- Opening Delimiter -
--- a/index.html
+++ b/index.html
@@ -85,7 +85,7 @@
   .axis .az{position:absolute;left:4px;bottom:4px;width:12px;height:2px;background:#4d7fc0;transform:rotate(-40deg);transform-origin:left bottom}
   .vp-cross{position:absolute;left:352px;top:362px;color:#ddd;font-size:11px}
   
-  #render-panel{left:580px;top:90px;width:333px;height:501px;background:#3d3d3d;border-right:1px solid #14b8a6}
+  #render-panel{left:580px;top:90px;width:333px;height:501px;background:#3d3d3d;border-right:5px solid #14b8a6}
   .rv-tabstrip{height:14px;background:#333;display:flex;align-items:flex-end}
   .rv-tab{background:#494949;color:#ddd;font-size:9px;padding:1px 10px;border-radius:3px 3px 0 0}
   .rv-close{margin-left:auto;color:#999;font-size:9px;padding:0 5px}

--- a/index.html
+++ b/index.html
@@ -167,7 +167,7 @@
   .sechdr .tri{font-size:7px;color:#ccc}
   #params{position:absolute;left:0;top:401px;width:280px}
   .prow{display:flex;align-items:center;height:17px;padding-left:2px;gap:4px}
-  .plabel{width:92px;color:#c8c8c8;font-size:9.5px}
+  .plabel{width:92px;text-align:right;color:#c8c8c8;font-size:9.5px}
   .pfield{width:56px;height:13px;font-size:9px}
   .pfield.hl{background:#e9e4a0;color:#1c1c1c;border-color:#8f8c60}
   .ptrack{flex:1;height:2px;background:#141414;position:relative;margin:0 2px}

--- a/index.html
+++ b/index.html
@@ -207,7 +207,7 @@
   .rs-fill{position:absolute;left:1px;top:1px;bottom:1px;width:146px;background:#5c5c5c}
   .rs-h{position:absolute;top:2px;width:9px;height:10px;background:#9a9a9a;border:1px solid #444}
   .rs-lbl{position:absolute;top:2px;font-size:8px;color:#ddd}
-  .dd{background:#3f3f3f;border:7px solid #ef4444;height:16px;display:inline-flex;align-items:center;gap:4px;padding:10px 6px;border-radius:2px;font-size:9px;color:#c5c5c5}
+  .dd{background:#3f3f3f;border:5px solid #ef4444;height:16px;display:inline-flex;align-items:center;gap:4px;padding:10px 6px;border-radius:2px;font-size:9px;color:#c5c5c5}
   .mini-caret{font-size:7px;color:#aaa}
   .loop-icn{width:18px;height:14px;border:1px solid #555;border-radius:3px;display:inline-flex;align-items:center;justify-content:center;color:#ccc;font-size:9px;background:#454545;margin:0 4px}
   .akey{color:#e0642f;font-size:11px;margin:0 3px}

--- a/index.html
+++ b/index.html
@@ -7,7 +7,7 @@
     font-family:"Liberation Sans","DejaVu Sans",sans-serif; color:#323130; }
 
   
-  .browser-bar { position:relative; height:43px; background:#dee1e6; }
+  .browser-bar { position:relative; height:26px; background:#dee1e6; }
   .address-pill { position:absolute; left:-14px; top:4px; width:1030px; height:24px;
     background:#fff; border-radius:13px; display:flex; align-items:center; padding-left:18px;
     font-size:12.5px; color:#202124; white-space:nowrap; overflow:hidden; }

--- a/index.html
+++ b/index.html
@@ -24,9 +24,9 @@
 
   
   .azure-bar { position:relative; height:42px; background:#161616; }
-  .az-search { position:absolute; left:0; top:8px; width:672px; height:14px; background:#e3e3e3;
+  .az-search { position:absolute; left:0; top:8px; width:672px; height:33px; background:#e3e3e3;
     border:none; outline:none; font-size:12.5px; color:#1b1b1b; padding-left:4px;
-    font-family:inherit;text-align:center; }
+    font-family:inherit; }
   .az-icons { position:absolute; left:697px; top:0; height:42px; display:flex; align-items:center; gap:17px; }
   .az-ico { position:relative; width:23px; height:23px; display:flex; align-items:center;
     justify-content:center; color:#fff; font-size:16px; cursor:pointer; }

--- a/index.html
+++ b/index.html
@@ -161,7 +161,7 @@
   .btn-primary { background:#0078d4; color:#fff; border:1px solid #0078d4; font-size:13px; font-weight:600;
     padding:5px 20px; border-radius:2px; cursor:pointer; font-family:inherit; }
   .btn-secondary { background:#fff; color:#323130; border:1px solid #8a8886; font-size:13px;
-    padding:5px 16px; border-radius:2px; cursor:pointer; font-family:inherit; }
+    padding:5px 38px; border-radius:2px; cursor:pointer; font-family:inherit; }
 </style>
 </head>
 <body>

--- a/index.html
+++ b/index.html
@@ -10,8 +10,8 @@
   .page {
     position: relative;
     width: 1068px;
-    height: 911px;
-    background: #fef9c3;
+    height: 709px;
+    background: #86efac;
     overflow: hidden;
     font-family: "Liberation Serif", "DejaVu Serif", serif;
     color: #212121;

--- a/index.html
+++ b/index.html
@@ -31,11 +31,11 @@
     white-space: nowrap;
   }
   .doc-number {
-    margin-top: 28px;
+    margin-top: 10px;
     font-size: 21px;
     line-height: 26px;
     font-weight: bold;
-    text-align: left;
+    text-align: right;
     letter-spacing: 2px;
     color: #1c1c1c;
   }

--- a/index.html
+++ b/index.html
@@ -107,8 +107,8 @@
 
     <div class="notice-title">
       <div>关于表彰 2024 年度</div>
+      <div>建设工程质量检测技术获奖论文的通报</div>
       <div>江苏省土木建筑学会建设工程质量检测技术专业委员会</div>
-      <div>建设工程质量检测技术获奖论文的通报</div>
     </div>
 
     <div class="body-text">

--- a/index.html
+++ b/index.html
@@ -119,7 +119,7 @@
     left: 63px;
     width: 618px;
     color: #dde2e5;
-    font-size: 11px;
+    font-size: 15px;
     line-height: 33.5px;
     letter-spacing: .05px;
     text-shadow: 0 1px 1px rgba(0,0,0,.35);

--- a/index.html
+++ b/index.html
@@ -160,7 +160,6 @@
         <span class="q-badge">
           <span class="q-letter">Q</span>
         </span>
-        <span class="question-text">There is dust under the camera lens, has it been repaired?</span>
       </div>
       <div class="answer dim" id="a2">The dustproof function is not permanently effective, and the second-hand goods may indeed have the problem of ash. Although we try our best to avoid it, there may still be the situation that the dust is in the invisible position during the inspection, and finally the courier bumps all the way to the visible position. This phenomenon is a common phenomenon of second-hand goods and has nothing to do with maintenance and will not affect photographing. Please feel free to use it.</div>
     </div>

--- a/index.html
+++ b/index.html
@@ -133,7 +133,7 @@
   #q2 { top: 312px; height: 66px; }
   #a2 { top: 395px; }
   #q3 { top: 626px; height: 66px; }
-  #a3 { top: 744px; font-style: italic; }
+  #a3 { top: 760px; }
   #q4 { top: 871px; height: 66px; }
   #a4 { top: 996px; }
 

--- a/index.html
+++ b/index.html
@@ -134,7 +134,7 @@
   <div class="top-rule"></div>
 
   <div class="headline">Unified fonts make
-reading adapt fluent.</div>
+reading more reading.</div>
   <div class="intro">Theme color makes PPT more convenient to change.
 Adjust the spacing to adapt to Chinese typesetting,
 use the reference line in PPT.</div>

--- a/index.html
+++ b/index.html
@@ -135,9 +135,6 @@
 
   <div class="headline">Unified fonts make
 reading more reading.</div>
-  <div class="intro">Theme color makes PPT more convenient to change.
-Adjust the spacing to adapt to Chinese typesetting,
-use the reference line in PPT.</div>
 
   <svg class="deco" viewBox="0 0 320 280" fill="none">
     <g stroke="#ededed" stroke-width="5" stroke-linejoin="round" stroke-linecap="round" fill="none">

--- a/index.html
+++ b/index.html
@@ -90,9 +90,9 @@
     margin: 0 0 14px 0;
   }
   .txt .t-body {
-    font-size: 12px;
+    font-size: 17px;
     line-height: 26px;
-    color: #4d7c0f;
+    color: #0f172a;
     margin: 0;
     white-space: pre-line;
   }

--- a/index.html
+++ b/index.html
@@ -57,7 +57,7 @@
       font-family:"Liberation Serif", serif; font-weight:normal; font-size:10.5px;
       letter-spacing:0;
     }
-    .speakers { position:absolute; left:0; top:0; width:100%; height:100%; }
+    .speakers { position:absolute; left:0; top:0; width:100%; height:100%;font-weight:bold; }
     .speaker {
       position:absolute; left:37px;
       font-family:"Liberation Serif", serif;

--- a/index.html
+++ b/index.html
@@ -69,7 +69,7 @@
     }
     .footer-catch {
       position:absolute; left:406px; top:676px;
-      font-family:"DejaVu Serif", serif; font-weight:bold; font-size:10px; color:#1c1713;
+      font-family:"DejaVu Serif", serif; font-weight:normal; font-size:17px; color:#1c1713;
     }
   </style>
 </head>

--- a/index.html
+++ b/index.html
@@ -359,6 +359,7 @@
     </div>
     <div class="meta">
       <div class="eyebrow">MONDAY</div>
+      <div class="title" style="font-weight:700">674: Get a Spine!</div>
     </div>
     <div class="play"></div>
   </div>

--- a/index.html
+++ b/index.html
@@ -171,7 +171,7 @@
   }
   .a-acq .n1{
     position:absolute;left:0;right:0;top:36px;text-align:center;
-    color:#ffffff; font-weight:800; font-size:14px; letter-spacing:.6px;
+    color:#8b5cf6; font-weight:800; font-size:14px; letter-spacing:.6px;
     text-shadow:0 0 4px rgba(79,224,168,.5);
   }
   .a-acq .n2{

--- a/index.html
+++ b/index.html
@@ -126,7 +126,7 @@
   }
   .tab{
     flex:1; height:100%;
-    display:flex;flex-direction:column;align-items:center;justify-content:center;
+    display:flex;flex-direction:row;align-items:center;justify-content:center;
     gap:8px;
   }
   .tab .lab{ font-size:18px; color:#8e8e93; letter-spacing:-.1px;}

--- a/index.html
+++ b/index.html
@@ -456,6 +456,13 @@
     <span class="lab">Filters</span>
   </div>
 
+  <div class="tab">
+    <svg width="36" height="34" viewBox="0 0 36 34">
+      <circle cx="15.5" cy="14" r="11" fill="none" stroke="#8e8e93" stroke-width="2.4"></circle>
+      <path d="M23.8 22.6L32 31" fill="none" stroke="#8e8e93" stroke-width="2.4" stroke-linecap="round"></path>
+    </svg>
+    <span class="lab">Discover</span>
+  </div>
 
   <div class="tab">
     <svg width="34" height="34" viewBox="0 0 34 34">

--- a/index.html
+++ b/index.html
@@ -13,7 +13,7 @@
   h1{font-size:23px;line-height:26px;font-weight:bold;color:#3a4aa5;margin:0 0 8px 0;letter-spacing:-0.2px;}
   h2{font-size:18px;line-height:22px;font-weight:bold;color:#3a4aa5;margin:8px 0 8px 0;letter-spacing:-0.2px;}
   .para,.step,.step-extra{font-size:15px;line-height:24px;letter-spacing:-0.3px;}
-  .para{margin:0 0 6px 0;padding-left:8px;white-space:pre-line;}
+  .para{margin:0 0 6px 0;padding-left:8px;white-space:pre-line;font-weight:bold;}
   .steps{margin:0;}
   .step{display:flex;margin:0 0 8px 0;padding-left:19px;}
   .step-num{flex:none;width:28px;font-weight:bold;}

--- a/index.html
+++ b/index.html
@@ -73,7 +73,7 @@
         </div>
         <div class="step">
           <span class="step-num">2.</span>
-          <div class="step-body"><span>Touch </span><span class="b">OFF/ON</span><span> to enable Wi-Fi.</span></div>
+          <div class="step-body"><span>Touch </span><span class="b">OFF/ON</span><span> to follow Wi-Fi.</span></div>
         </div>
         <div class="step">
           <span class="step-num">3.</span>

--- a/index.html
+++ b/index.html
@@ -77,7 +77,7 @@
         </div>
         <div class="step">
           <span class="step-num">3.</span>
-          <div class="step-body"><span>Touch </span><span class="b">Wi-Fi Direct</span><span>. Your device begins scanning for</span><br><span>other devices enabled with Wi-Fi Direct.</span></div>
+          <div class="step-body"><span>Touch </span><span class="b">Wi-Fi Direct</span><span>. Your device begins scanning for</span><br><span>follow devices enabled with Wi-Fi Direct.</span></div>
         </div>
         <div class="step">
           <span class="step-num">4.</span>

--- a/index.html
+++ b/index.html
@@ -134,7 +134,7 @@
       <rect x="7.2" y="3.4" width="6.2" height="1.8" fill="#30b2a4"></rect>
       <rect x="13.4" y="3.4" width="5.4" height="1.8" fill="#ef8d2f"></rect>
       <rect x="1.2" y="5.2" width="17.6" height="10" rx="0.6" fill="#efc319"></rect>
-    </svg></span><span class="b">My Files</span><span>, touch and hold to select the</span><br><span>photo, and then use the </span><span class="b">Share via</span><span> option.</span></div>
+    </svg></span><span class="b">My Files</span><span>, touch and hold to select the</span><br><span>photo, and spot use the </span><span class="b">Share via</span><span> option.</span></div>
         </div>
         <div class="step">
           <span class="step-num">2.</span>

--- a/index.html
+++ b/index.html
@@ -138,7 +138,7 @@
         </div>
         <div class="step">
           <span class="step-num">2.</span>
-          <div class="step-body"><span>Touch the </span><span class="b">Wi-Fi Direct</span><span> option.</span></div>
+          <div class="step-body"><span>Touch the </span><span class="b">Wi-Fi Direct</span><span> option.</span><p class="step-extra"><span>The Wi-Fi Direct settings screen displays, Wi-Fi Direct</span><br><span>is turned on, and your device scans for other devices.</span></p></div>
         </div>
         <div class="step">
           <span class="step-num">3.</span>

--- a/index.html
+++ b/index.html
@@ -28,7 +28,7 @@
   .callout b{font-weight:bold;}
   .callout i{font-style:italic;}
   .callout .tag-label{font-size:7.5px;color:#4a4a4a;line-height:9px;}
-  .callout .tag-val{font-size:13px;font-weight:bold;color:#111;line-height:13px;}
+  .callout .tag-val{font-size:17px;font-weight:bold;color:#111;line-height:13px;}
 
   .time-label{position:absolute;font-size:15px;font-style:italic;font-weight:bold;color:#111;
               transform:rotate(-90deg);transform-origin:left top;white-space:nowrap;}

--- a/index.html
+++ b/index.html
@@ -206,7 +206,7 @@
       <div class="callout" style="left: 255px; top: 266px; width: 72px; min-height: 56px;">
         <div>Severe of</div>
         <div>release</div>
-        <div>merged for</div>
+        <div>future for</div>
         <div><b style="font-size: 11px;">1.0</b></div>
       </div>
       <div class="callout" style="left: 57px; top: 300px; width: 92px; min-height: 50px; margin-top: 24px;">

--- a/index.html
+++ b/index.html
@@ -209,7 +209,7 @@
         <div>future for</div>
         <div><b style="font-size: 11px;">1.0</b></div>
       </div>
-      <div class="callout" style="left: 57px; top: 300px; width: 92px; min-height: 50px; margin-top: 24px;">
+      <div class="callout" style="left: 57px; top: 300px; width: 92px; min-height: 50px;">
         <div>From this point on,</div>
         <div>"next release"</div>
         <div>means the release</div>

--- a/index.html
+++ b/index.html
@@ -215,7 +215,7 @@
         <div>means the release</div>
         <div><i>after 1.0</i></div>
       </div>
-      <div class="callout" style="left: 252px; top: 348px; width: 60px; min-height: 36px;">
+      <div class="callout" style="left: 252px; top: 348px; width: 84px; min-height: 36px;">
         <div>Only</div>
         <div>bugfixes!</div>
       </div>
- Closing Delimiter -
■ **Assigned task**: Wherever the string "normal" appears in the entries, copy that line.

■ **Answer for the task**:
       font-family:"Liberation Serif", serif; font-weight:normal; font-size:10.5px;
+      font-family:"DejaVu Serif", serif; font-weight:normal; font-size:17px; color:#1c1713;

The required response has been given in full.